Antigens were examined under native and reducing conditions for serum reactivity to the TAAs. Fig 2D–2G shows representative TAAs and a predominant reduction in AAb signal across a spectrum of CRC sera (42 in total) when the TAAs are denatured. Fig 2G reveals one serum showing exception to this trend, however in this case the signal is extremely high whether the TAA is native or denatured. In all further analyses the TAAs were printed onto arrays in native form.

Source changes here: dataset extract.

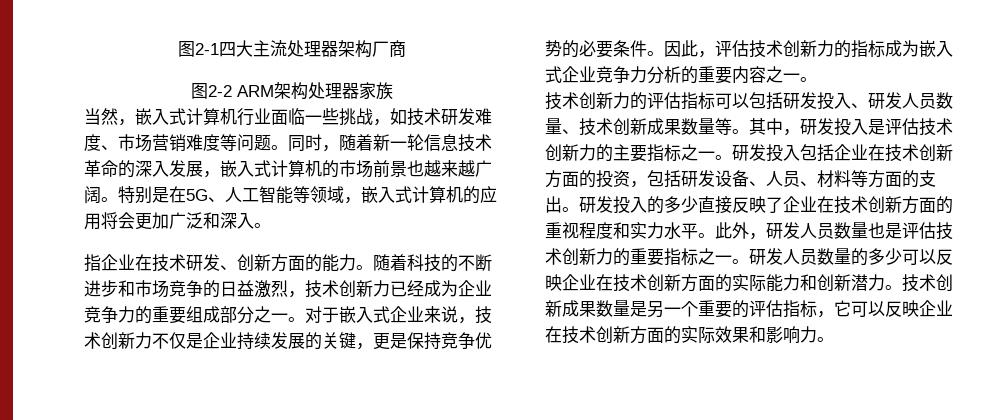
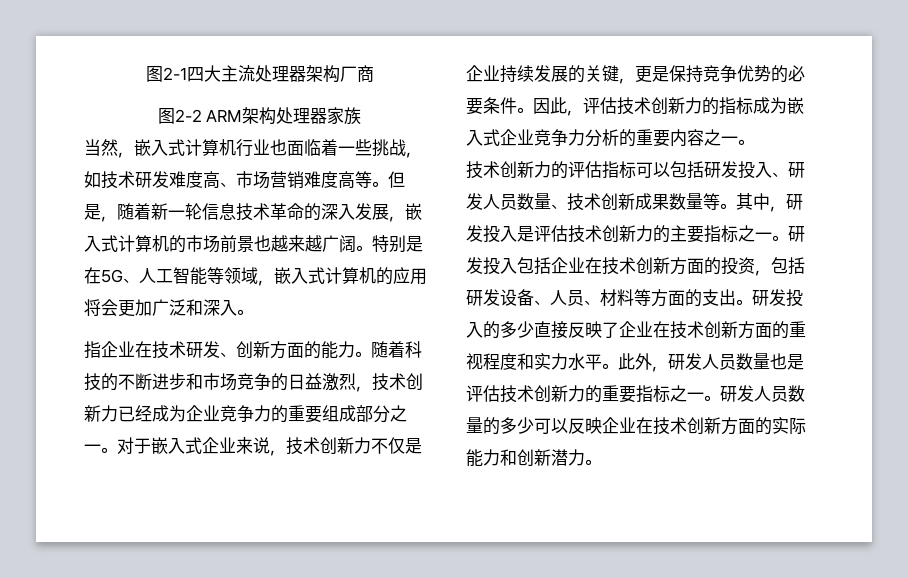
- 当然，嵌入式计算机行业面临一些挑战，如技术研发难度、市场营销难度等问题。同时，随着新一轮信息技术革命的深入发展，嵌入式计算机的市场前景也越来越广阔。
+ 当然，嵌入式计算机行业也面临着一些挑战，如技术研发难度高、市场营销难度高等。但是，随着新一轮信息技术革命的深入发展，嵌入式计算机的市场前景也越来越广阔。
- 技术创新成果数量是另一个重要的评估指标，它可以反映企业在技术创新方面的实际效果和影响力。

Internal QC measures on each array were devised to support inter-array normalisation, assay performance and data acquisition machine performance monitoring. These measures included the addition of a replicated serial dilution of purified human IgG to verify function of the detection system and provide a standard curve of human IgG against which AAb responses could be calibrated (Fig 3A and 3B). Antigens from 4 known human pathogens, where the majority of normal individuals would be expected to have some existing IgG protective antibody response were incorporated onto each array. These were used as an indirect measure of serum quality and antibody reactivity. These preparations included an E. coli lysate, tetanus toxoid and Haemophilus influenzae B (from NIBSC) and a Candida albicans mixed antigen preparation (Fig 3A). These control antigen signals were examined for each array as an indicator of sample integrity. Fig 3C shows a plot of the responses seen in 42 samples for each of the 4 control antigens. Candida albicans and tetanus toxoid are seen as generally good targets, whilst E. coli and H. influenzae B antigen did not yield highly positive results from the majority of serum samples.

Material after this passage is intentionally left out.